Panel of UN experts recommends UAS for peacekeepers

By Patrick C. Miller | March 04, 2015

Unmanned aerial systems (UAS) should be among the high-tech tools available to United Nations peacekeepers in the 21st century, according a panel of experts who studied the organization's needs.

The five-member group called the Expert Panel on Technology and Innovation recently released a report containing recommendations for the UN Departments of Peacekeeping Operations and Field support. They believe the UN must keep pace with innovation to take advantage of UAS and other technologies essential to the organization’s field operations.

The report—entitled “Performance Peacekeeping”—said UAS “represent a part of the update equation that can bring decided advantages to a peacekeeping operation in the areas of safety, security, situational awareness, and command and control.” UAS are “an indispensable source of information” and “their use should also be immediately expanded,” the report stated.

The panel’s findings were based on several field visits and interviews with member states, partner organizations and other organizations with similar field operations.

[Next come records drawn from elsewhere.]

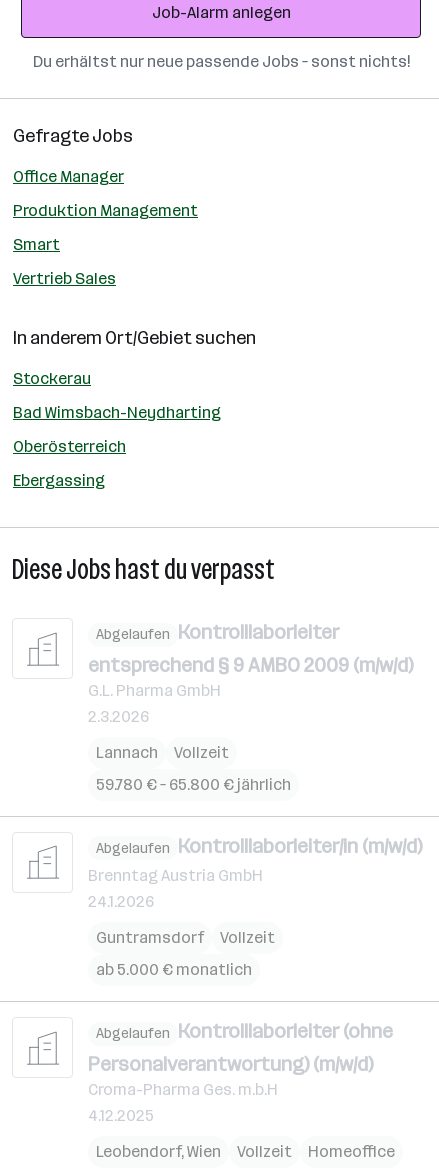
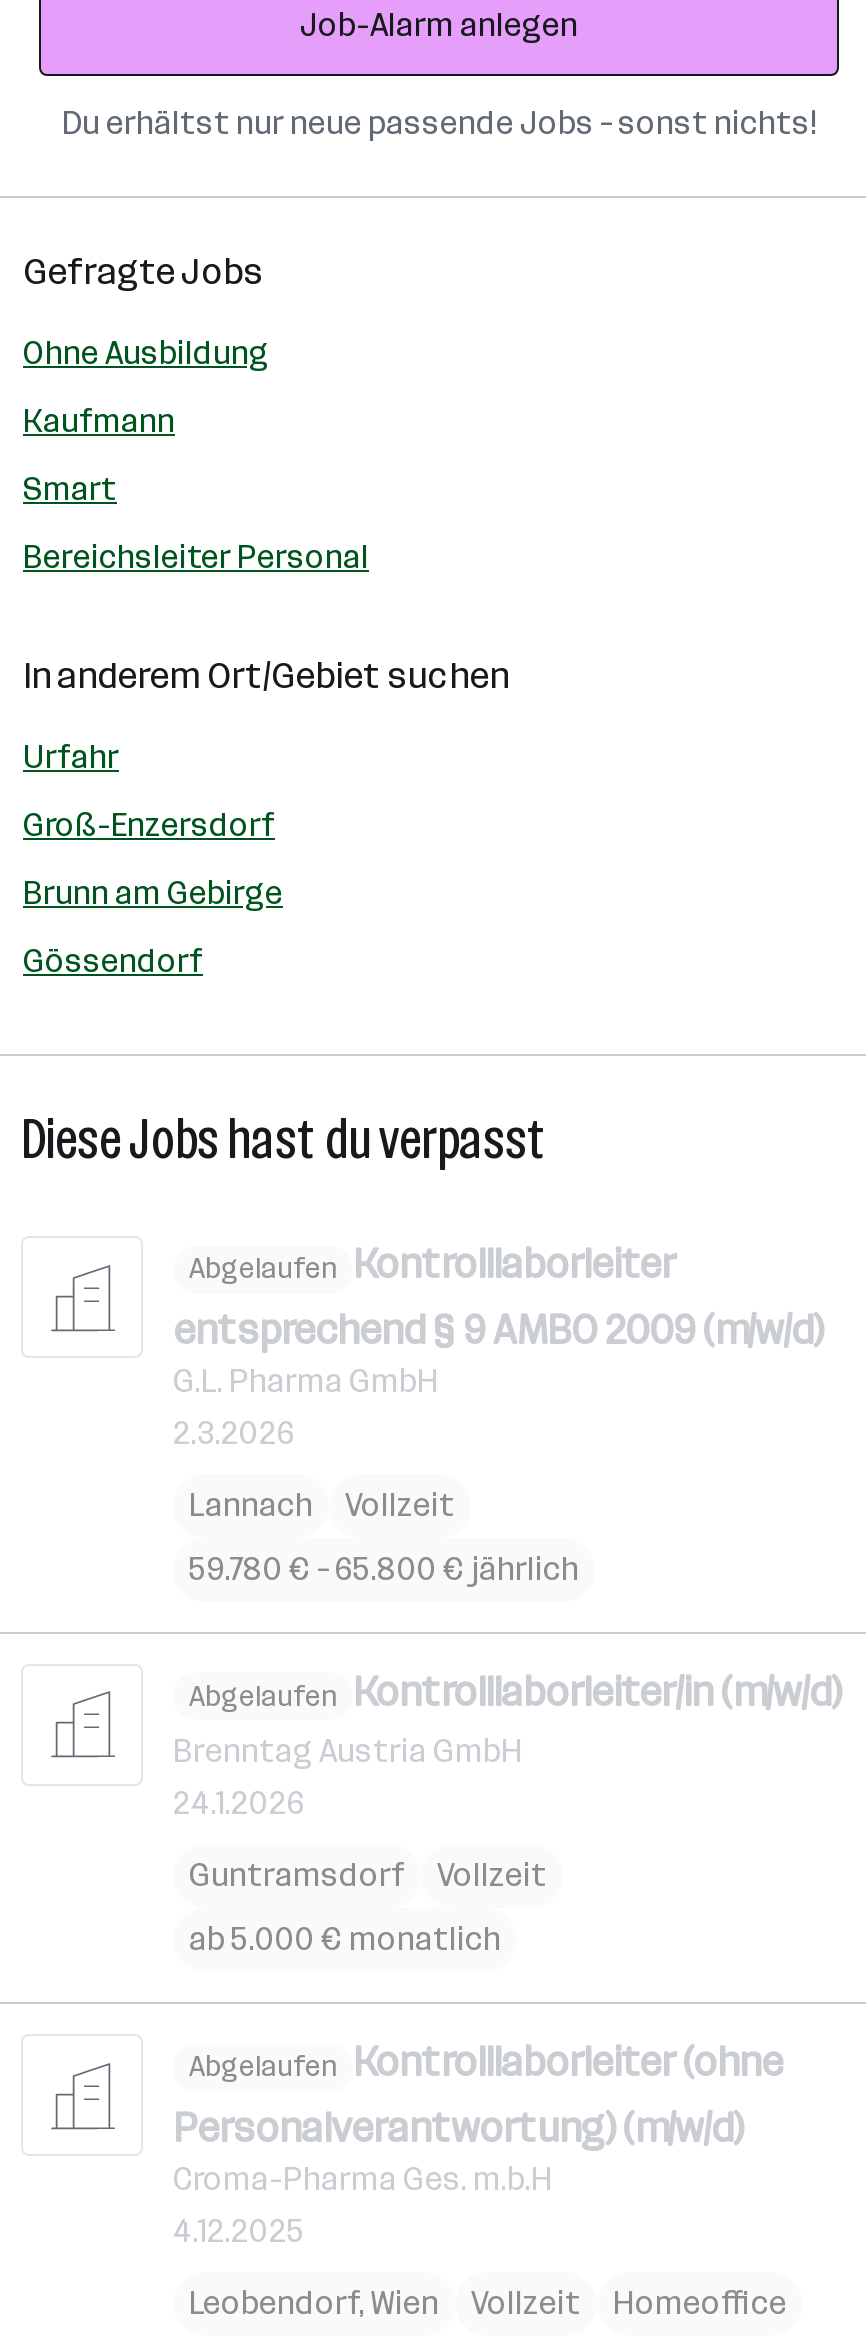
- Office Manager
+ Ohne Ausbildung

- Produktion Management
+ Kaufmann

- Vertrieb Sales
+ Bereichsleiter Personal

- Stockerau
+ Urfahr

- Bad Wimsbach-Neydharting
+ Groß-Enzersdorf

- Oberösterreich
+ Brunn am Gebirge

- Ebergassing
+ Gössendorf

“In a rapidly evolving and complex environment, UN peacekeeping must be ready to respond to a vast array of challenges,” said Jane Holl Lute, the peace and security expert who led the panel. “Being able to transition to a culture that values innovation is central to being able to execute more effectively on peacekeeping mandates.”

The panel cited an example in the Democratic Republic of the Congo where a UN unmanned aerial vehicle (UAV) detected a ferry accident on a lake. The country’s vast distances and difficult terrain didn’t impact the ability of the peacekeeping mission to quickly dispatch speedboats and helicopters to the scene, resulting in the rescue of 15 people.

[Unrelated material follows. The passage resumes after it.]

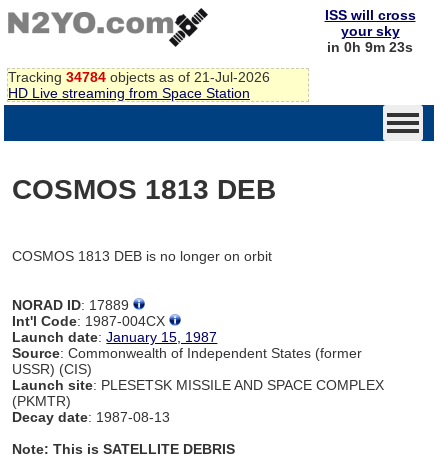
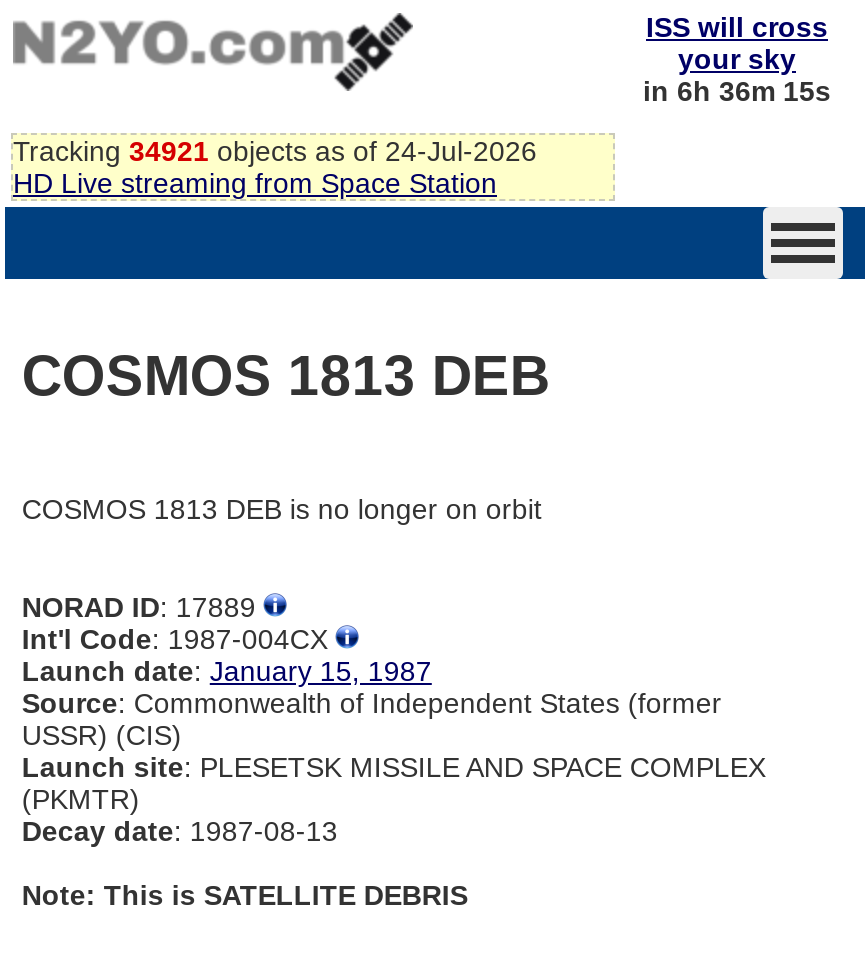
- in 0h 9m 23s
+ in 6h 36m 15s

- Tracking 34784 objects as of 21-Jul-2026
+ Tracking 34921 objects as of 24-Jul-2026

The report noted that UN peacekeepers have often been unable to prevent massacres and atrocities or catch smugglers, identify aggressors and spot human rights violations because they didn’t have “adequate tools to foresee or to act, even when the political will was present.” Many of these incidents occur at night or in remote locations of large geographical areas.

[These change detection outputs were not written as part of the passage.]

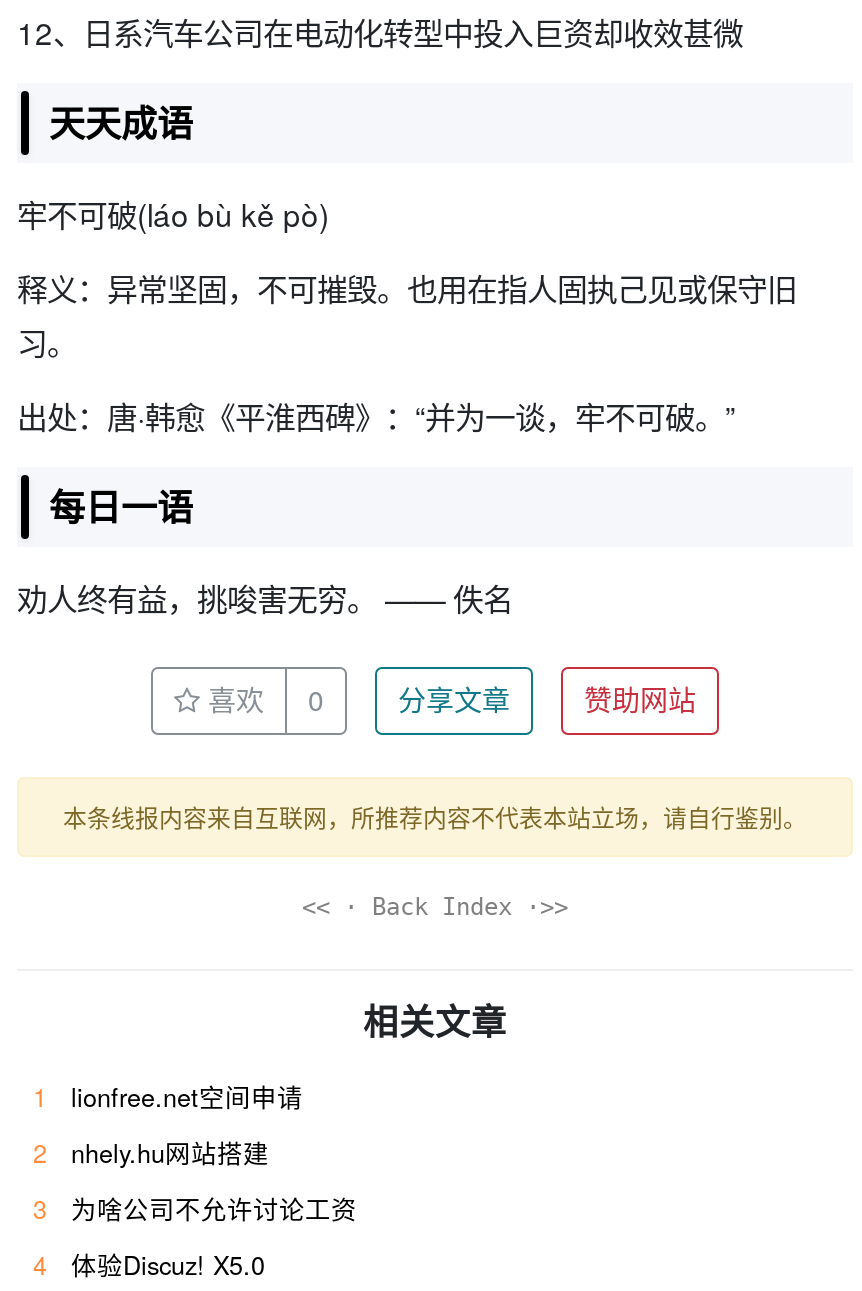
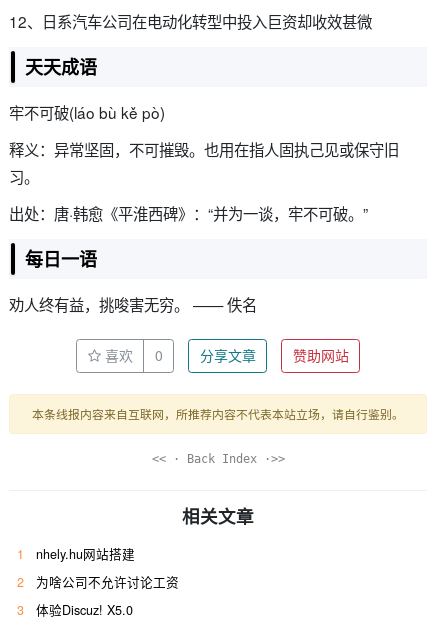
- lionfree.net空间申请
- 2

- 3 为啥公司不允许讨论工资
+ 2 为啥公司不允许讨论工资

- 4 体验Discuz! X5.0
+ 3 体验Discuz! X5.0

The report stated that the UN currently “lacks the necessary technological capacity for remote monitoring, including little or no infrastructure for unmanned overhead surveillance and unattended ground sensors.”

The report recommend: “As an immediate measure, the UN could make better use of lighter, night-time-capable platforms, such as UAVs, aerostats or other raised platforms with mounted electro-optical infrared or radar radial-surveillance technology.”

Because UAS represent “an indispensable source of information,” the report said the technology should be “part of the peacekeeper’s toolkit” and that its use should be expanded immediately.